Reinforcement Learning Guide

What is Reinforcement Learning?

Reinforcement Learning (RL) is a type of machine learning where an agent learns to make decisions by interacting with an environment. The agent receives rewards for good actions and penalties for bad ones, learning to maximize cumulative reward over time.

Think of it like training a dog: you don't tell it exactly what to do, but reward good behavior and discourage bad behavior.
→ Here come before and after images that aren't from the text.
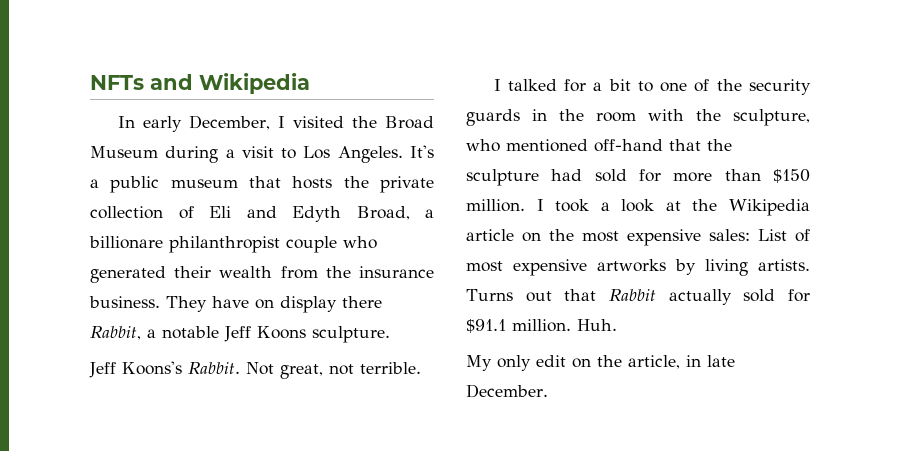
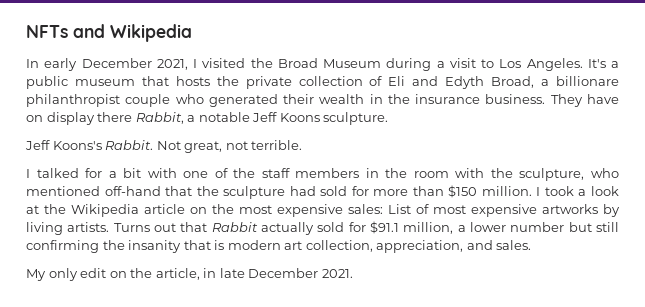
- In early December, I visited the Broad Museum during a visit to Los Angeles.
+ In early December 2021, I visited the Broad Museum during a visit to Los Angeles.
- It's a public museum that hosts the private collection of Eli and Edyth Broad, a billionare philanthropist couple who generated their wealth from the insurance business.
+ It's a public museum that hosts the private collection of Eli and Edyth Broad, a billionare philanthropist couple who generated their wealth in the insurance business.
- I talked for a bit to one of the security guards in the room with the sculpture, who mentioned off-hand that the sculpture had sold for more than $150 million.
+ I talked for a bit with one of the staff members in the room with the sculpture, who mentioned off-hand that the sculpture had sold for more than $150 million.
- Turns out that Rabbit actually sold for $91.1 million. Huh.
+ Turns out that Rabbit actually sold for $91.1 million, a lower number but still confirming the insanity that is modern art collection, appreciation, and sales.
- My only edit on the article, in late December.
+ My only edit on the article, in late December 2021.

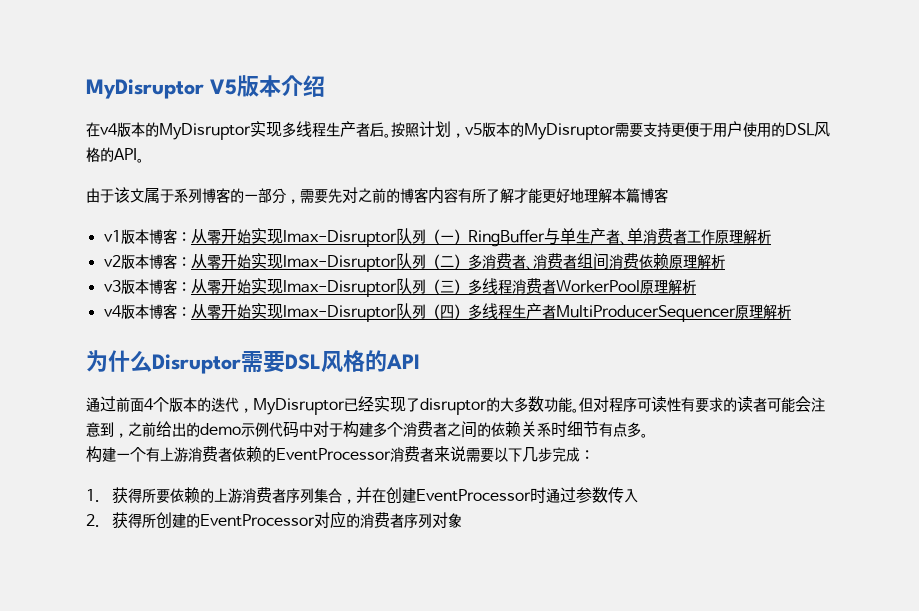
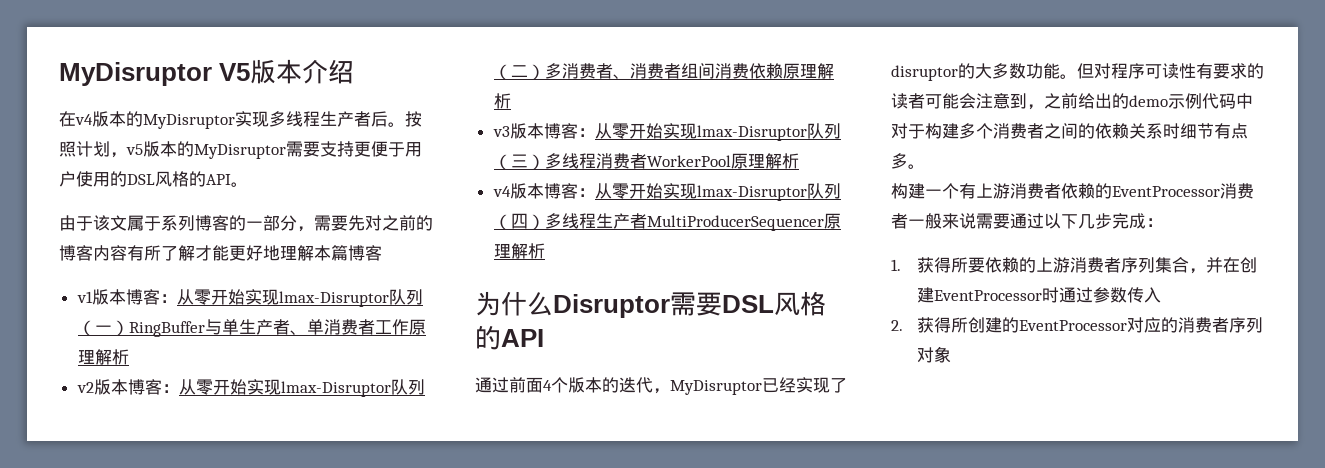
- 构建一个有上游消费者依赖的EventProcessor消费者来说需要以下几步完成：
+ 构建一个有上游消费者依赖的EventProcessor消费者一般来说需要通过以下几步完成：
The dog (agent) figures out what actions lead to treats (rewards).

RL vs Other ML Types

┌─────────────────────────────────────────────────────────────────┐
│                   Machine Learning Types                         │
├─────────────────────────────────────────────────────────────────┤
│                                                                  │
│  Supervised Learning:                                            │
│  ├── Learn from labeled examples                                │
│  ├── Input-output pairs provided                                │
│  └── Example: Image classification                              │
│                                                                  │
│  Unsupervised Learning:                                          │
│  ├── Find patterns in unlabeled data                            │
│  ├── No correct answers provided                                │
│  └── Example: Customer clustering                               │
│                                                                  │
│  Reinforcement Learning:                                         │
│  ├── Learn from interaction and feedback                        │
│  ├── Trial and error with rewards                               │
│  ├── Sequential decision making                                 │
│  └── Example: Game playing, robotics                            │
│                                                                  │
│  Key Difference:                                                 │
│  ├── Supervised: "Here's the answer"                            │
│  ├── Unsupervised: "Find patterns yourself"                     │
│  └── RL: "Try things, I'll tell you how well you did"           │
│                                                                  │
└─────────────────────────────────────────────────────────────────┘

Key Concepts

# Core RL Components:

# 1. Agent: The learner/decision-maker
#    - Observes state
#    - Takes actions
#    - Receives rewards

# 2. Environment: The world the agent interacts with
#    - Responds to agent's actions
#    - Provides new states and rewards

# 3. State (s): Current situation
#    - What the agent observes
#    - Example: Position on game board

# 4. Action (a): What the agent can do
#    - Choices available to agent
#    - Example: Move left, right, jump

# 5. Reward (r): Feedback signal
#    - Tells agent how good action was
#    - Example: +1 for coin, -1 for death

# 6. Policy (π): Agent's strategy
#    - Maps states to actions
#    - π(s) → a

# 7. Value Function (V): Expected future reward
#    - V(s) = Expected total reward starting from state s

# 8. Q-Function: Action-value function
#    - Q(s, a) = Expected reward for taking action a in state s

# The RL Loop:
# State → Agent → Action → Environment → Reward, New State → ...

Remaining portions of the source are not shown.